Hacker News new | ask | show | jobs
by Animats 3453 days ago
There are others. There's cold fusion. There's a strange effect by which a rotating superconductor appears to induce gravity.[1] (Whatever happened to that? Articles from 2002-2006, then nothing.) They're all down near the noise threshold.

[1] https://www.sciencedaily.com/releases/2006/03/060325232140.h...

2 comments

Here's what happened to it. The Austrian Institute of Technology tried the rotating superconductor thing with a big rotating superconductor and a fiber optic gyro nearby. No "dragging of the metric" was observed.[1] Too bad.

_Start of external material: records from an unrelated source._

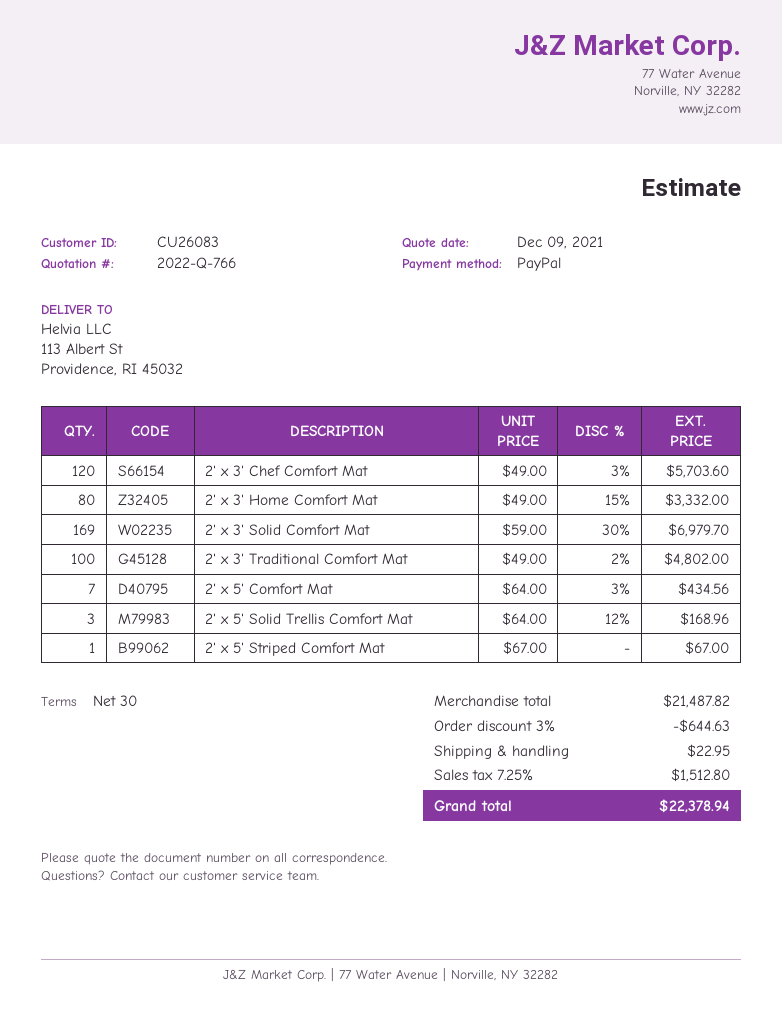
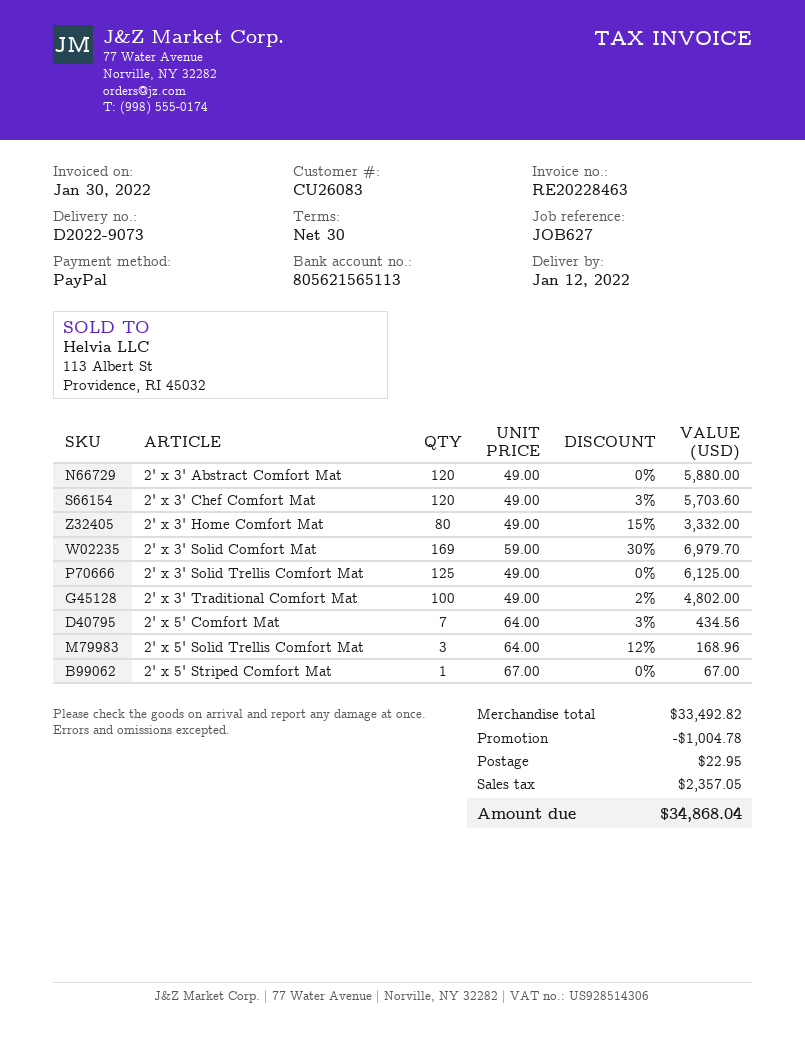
2' x 3' Abstract Comfort Mat: none -> 120 x 49.00 = 5880.00
2' x 3' Solid Trellis Comfort Mat: none -> 125 x 49.00 = 6125.00
subtotal: 21487.82 -> 33492.82
discount: 644.63 -> 1004.78
tax: 1512.80 -> 2357.05
total: 22378.94 -> 34868.04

[1] https://arxiv.org/pdf/gr-qc/0608017.pdf

There was another paper about 15 years ago where a electrically pulsed, superconducting thin film was able to displace a pith ball from tens of meters, through walls. I can't find the paper but it was on arxiv. Some sort of gravity pulse; weird shit.
Made me think of this. Maybe when they were doing the experiment, a gravitational wave happened and they somehow reflected it?

> Thin superconducting films are predicted to be highly reflective mirrors for gravitational waves at microwave frequencies. The quantum mechanical non-localizability of the negatively charged Cooper pairs, which is protected from the localizing effect of decoherence by an energy gap, causes the pairs to undergo non-picturable, non-geodesic motion in the presence of a gravitational wave.

https://arxiv.org/abs/0903.0661

They were able to repeat it. Damn, I wish I could find it. I actually have it printed off somewhere.

The issue is that distorting gravity has far more consequential effects due to generally relativity than just moving something. You are actually distorting time too.

> You are actually distorting time too.

That explains the significance of the floating hole-puncher confetti in the movie Primer.